What you write must be the lines from the one holding "2021: none -> 5.95" through the final line of the records below, reproduced exactly, minus the pictures.
══ EXCERPTED DATA ══
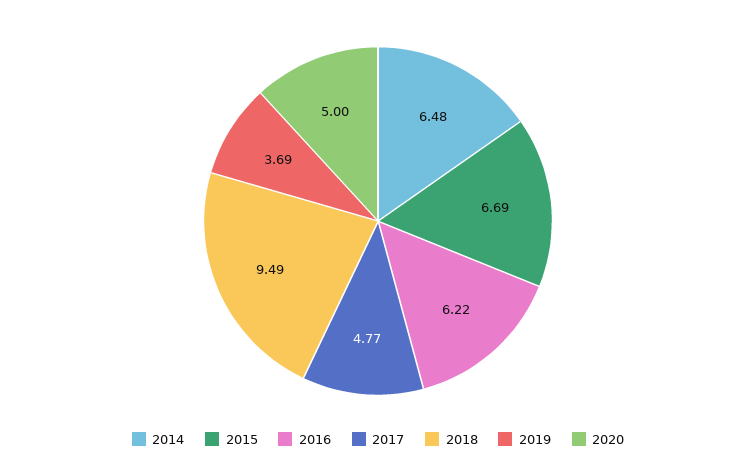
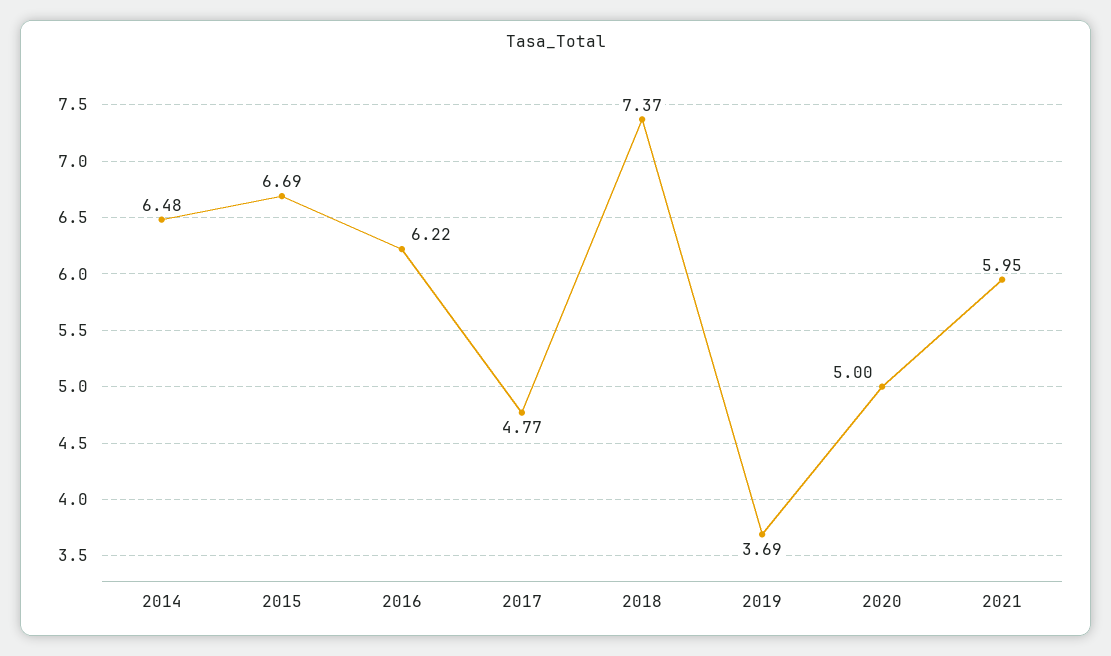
2018: 9.49 -> 7.37
2021: none -> 5.95

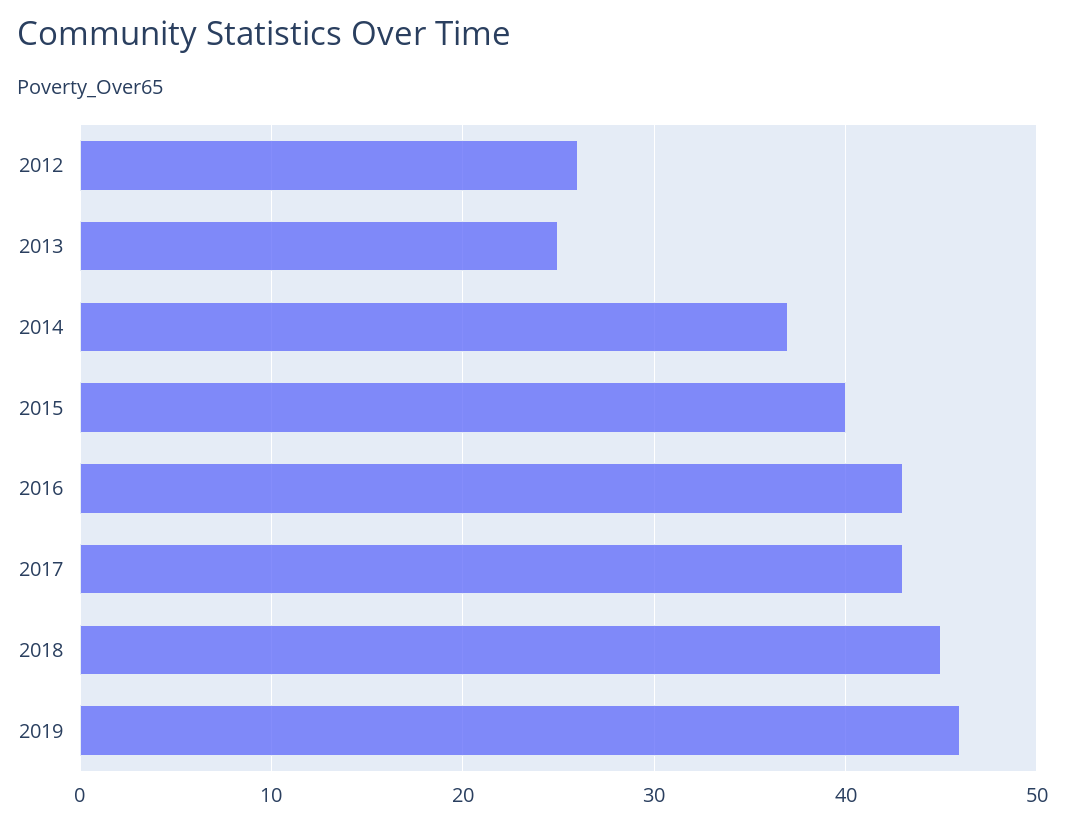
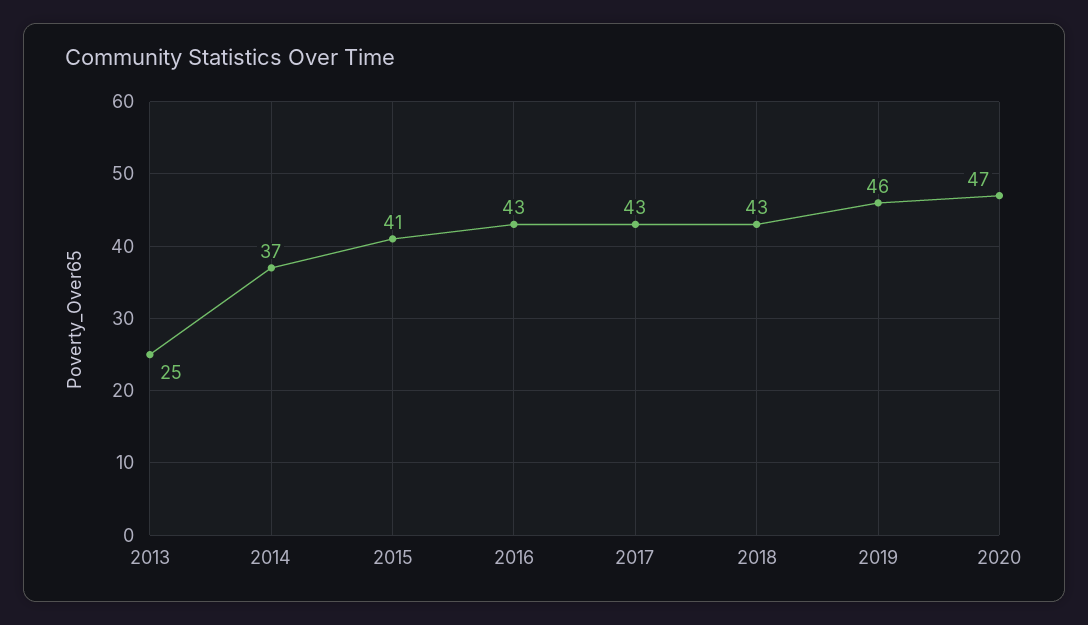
2012: 26 -> none
2015: 40 -> 41
2018: 45 -> 43
2020: none -> 47

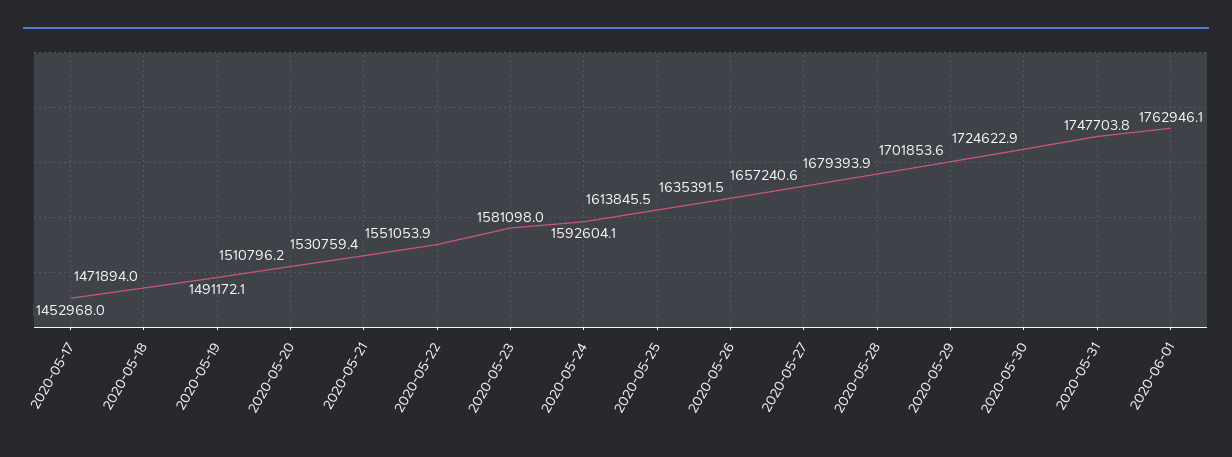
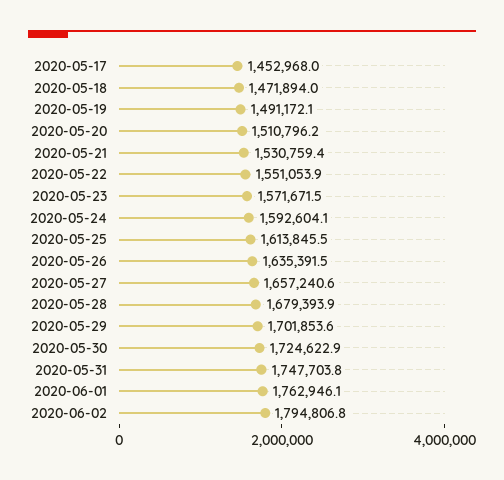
2020-05-23: 1581098 -> 1571671.5
2020-06-02: none -> 1794806.8

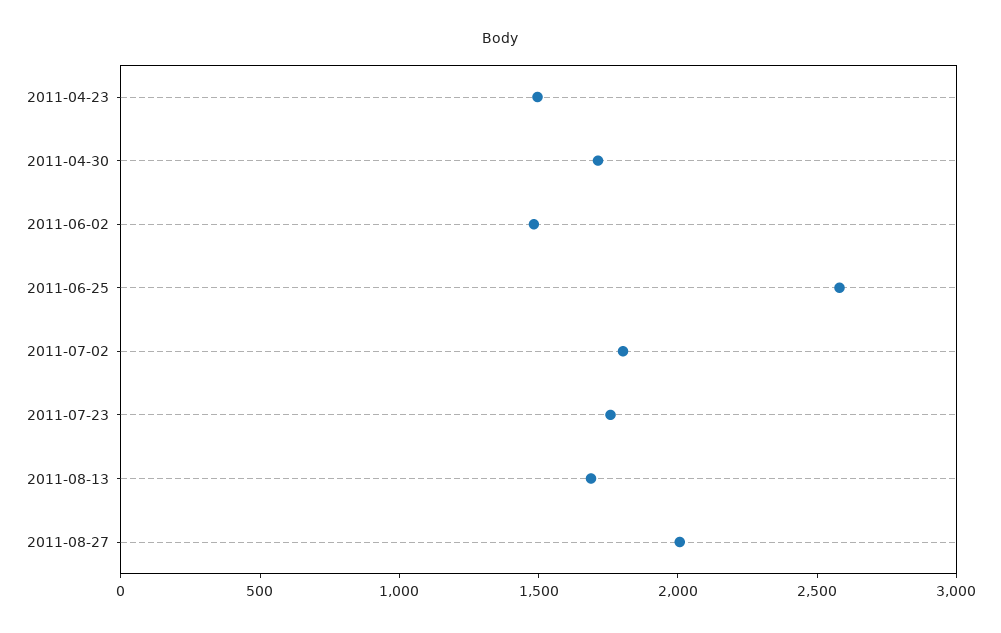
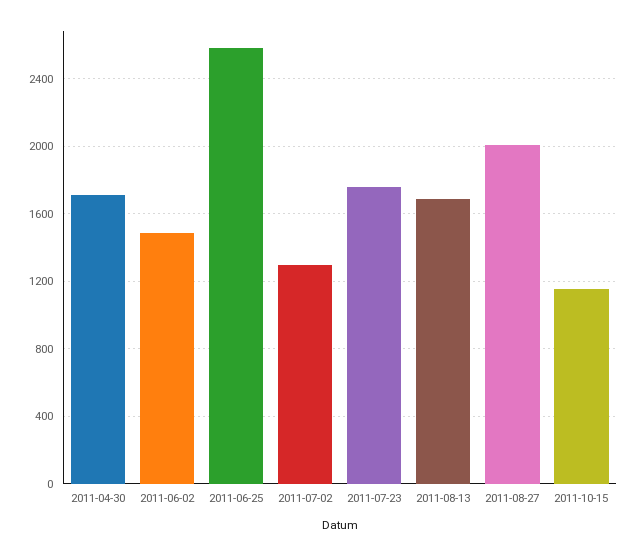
2011-04-23: 1500 -> none
2011-07-02: 1800 -> 1300
2011-10-15: none -> 1150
═══
- EXERCISE RESULT -
2021: none -> 5.95

2012: 26 -> none
2015: 40 -> 41
2018: 45 -> 43
2020: none -> 47

2020-05-23: 1581098 -> 1571671.5
2020-06-02: none -> 1794806.8

2011-04-23: 1500 -> none
2011-07-02: 1800 -> 1300
2011-10-15: none -> 1150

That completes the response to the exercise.